Why it matters: It's a rare break with House GOP leadership, which has resisted holding a Ukraine aid vote due to strong opposition from the right.

  • "We have to get something done," said Rep. Brian Fitzpatrick (R-Pa.), co-chair of the bipartisan Problem Solvers Caucus, who is leading the push. 
  • "It's existential, it's time sensitive. Whether that's our product or somebody else's, we've just got to get the money out the door to them," he said.

What's happening: Fitzpatrick told reporters he is preparing what is known as a discharge petition, which can force a House vote if it gets 218 signatures.

  • Such a petition would therefore require support from a handful of Republicans, assuming it gets signatures from most House Democrats.
  • The maneuver also requires a certain amount of time – 30 days in which the House is in session – before it can be forced to the floor.

What he's saying: Fitzpatrick said the petition will be ready for signatures by early March and signaled he expects it to garner some Republican signatures.

  • Asked about the depth of Republican support, he told reporters, "more than you think ... a lot of people who know it's the right thing to do."
  • One House Republican, speaking on the condition of anonymity, told Axios they will sign on "if [there's] no other progress."
  • But Fitzpatrick also stressed that the discharge petition mainly serves to "apply a pressure point to get something done soon."
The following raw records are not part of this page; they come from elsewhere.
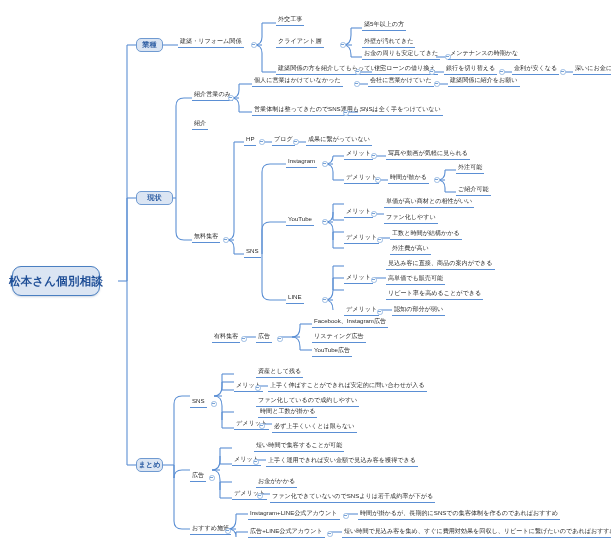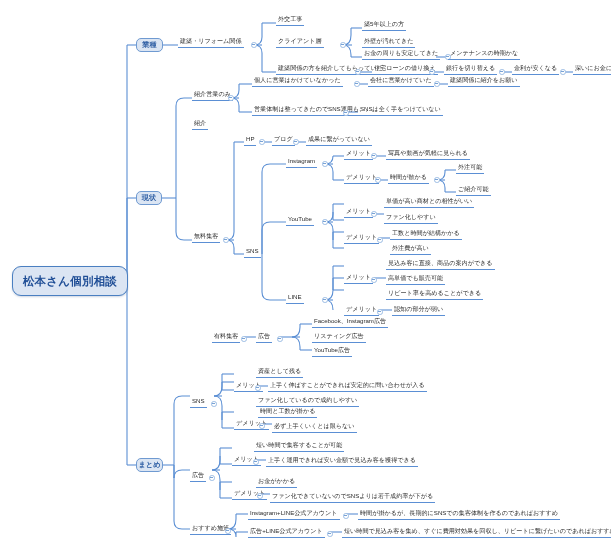--- a/index.html
+++ b/index.html
@@ -232,28 +232,28 @@
       <path d="M228,529 q8,0 8,-10 V514"></path>
       <path d="M228,529 H236"></path>
       <path d="M228,529 q8,0 8,8 V532"></path>
       <path d="M236,514 H248"></path>
       <path d="M236,532 H248"></path>
       <path d="M346,514 H358"></path>
       <path d="M330,532 H342"></path>
     </g>
   </svg>
 
-  <div class="root-node" style="left:12px; top:266px; width:116px; height:30px;">
+  <div class="root-node" style="left:12px; top:266px; width:88px; height:30px;">
     <span>松本さん個別相談</span>
   </div>
 
   <div class="branch-node" style="left:136px; top:38px; width:27px;">
     <span>業種</span>
   </div>
-  <div class="branch-node" style="left:136px; top:191px; width:26px;">
+  <div class="branch-node" style="left:136px; top:191px; width:37px;">
     <span>現状</span>
   </div>
   <div class="branch-node" style="left:136px; top:458px; width:27px;">
     <span>まとめ</span>
   </div>
 
   <div class="topic" style="left:178px; top:36px;">建築・リフォーム関係</div>
   <div class="toggle" style="left:251px; top:42px;"></div>
 
   <div class="topic" style="left:276px; top:14px;">外交工事</div>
Fitzpatrick is doing his career no favors, but he understands that that's not the important thing here.

And Argentinian president Javier Milei continues to confound preconceived notions. He's initiating a rallying of the global south of a sort we ought to applaud

Argentina's President Javier Milei has announced his intention to convene a summit aimed at bolstering Latin American support for Ukraine, as revealed in a Financial Times interview on Feb. 28. 

This move marks a clear divergence from the more neutral stances of other regional leaders like Brazil's Luiz Inácio Lula da Silva and Mexico's Andrés Manuel López Obrador.


So there are developments that, with encouragement, could reverse what looks increasingly inevitable. But it's going to require vigor and courage.